Isador Henry Coriat (December 10, 1875 – May 26, 1943) was an American psychiatrist and neurologist of Moroccan-Jewish descent. He was one of the first American psychoanalysts.[1]

Biography

He was born in Philadelphia in 1875 as the son of Harry (Hyram) Coriat, a Sephardi Jew native of Marrakesh, who emigrated to the United States from France in 1867, and Clara née Einstein.[2] The Coriat Jewish family was said to have come from Spain on their father's side, Thomas Coryat was supposed to belong to it, and was German on their mother's side. He grew up in Boston and attended Tufts Medical School, graduating in 1900.[3]

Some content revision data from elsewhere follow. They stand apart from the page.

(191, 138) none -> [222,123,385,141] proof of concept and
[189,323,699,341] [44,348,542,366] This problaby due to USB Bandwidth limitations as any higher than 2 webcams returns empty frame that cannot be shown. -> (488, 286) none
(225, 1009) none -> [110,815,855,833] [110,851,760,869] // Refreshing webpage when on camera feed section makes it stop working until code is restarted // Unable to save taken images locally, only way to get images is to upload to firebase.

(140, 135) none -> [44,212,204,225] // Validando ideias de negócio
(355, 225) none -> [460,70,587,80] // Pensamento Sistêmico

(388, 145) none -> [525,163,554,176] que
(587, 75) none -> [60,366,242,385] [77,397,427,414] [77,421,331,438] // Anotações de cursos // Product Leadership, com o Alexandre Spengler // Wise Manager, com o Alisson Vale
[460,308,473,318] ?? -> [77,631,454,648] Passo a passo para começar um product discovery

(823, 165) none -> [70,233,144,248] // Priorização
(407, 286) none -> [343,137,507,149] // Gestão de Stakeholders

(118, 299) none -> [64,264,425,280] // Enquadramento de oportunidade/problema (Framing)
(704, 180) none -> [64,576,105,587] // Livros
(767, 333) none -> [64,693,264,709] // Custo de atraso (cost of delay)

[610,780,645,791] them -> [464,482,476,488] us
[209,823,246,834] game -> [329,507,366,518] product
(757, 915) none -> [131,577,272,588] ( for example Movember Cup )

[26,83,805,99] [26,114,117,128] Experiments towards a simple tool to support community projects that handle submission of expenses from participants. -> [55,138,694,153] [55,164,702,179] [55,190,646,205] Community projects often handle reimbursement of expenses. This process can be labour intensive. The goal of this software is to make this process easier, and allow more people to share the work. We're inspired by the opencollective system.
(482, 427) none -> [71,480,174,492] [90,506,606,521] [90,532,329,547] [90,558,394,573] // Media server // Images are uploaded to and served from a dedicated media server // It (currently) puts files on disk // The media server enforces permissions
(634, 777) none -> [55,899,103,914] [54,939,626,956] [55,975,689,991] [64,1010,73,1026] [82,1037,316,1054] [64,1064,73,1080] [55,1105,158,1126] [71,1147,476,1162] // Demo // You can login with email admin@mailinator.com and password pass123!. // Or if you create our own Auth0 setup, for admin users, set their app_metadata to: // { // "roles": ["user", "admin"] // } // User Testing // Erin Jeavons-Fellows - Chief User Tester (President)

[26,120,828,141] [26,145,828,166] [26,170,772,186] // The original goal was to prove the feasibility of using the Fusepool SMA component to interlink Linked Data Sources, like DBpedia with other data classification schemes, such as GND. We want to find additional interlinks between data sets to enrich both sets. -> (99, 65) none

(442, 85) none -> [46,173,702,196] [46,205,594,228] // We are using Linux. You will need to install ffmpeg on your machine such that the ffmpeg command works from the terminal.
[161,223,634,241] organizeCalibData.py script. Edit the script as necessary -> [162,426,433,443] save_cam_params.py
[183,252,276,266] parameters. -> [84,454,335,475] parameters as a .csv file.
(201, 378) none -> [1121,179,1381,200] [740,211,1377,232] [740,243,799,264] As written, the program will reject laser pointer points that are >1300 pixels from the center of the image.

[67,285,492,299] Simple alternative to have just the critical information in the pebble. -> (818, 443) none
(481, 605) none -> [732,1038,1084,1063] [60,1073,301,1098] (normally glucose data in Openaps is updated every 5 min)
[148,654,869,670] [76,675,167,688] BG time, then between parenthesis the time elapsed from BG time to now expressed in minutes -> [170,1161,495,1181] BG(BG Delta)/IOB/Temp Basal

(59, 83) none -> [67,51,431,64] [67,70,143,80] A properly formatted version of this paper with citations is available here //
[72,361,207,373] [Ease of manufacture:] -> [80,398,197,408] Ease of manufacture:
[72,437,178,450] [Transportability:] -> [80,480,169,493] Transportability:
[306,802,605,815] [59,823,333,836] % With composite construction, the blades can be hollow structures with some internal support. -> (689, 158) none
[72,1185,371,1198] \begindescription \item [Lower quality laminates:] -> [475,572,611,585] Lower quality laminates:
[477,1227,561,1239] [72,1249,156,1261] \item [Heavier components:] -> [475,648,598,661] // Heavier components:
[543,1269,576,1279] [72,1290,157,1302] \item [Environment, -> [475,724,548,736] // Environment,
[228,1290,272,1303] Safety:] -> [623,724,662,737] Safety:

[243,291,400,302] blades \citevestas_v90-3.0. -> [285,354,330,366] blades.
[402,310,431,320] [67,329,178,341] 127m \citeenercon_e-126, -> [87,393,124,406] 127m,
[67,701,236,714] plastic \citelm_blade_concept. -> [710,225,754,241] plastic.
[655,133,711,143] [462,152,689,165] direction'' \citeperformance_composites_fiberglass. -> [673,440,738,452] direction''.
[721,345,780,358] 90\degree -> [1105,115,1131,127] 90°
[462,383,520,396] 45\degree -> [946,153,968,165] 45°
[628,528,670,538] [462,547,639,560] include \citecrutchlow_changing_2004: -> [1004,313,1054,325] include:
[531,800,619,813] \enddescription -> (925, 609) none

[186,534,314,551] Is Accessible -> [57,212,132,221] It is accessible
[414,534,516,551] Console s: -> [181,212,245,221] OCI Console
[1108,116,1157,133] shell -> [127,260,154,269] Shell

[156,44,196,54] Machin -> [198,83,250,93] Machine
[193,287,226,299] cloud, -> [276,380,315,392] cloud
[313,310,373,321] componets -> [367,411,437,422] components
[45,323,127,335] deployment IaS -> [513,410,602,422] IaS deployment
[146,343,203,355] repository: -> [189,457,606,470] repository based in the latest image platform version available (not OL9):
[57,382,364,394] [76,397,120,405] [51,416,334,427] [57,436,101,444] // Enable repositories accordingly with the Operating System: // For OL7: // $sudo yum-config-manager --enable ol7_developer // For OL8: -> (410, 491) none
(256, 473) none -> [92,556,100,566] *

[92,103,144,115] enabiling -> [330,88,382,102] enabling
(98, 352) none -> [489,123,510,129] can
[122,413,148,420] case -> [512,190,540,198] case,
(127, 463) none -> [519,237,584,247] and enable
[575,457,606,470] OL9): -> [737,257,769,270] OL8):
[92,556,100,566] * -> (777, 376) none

He was one of the founders of Boston Psychoanalytic Society, the first secretary in 1914 and president in years 1930–32. Coriat was the only Freudian analyst in Boston during the period after James Jackson Putnam's death.[4]

Coriat worked with the Rev. Elwood Worcester, served as the medical expert for the Emmanuel Movement and co-authored Religion and Medicine; The Moral Control of Nervous Disorders.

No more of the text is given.